It makes sense that Dr. Mac is such good friends with Phryne Fisher. As a character Phryne is many things, and one of those things is a woman who happens to love good sex–a woman who does not seek to hide her true self.

In a refreshing turn, the show doesn’t seek to hide this either, nor does it give excuses for it.

Take, for example, this exchange with Dr. Mac:

Dr. Mac: Looks like a nerve powder. Usually prescribed for women, of course, the hysterical sex, for nervous exhaustion, emotional collapse, wandering wombs…that sort of thing.

Miss Fisher: Why on earth would a womb wander?

Dr. Mac: Unnatural behavior will do it, according to Hypocrites. Like celibacy.

Miss Fisher: Oh good. Mine’s not going anywhere.

It’s a joke about sex but, television writers of America, it’s not in poor taste! And, once it’s said, the show simply moves on.

Besides occasional sex jokes, Miss Fisher’s Murder Mysteries features episodes about vibrators, abortion, and women’s rights. It also highlights a wealth of one-night stands, and while the men are attractive, the camera glances over the bodies of Miss Fisher’s lovers as lovingly as it does her gorgeous outfits. It is, in an odd way, the perfect combination of the male and female gaze.

While the show does feature Miss Fisher having a great deal of sex that, alone, does not make it sex positive. Sex positivity is not about having a lot of sex but instead focuses on removing the stigma and shame from sexual choices.

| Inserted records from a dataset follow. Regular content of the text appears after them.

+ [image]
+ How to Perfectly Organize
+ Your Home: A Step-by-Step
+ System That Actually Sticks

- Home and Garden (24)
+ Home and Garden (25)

Miss Fisher just happens to want to have sex: that is her sexual choice.

In the very first episode, Phyrne has a sexual relationship with a dancer, Sasha de Lisse, and she later jokes that it was helpful for the investigation:

Miss Fisher: She pointed the finger at Sasha de Lisse, and I was forced to discount him with my own thorough investigation.

However, it’s clear to the viewer that is not the reality of the situation – Phryne had sex with Sasha because she wanted to.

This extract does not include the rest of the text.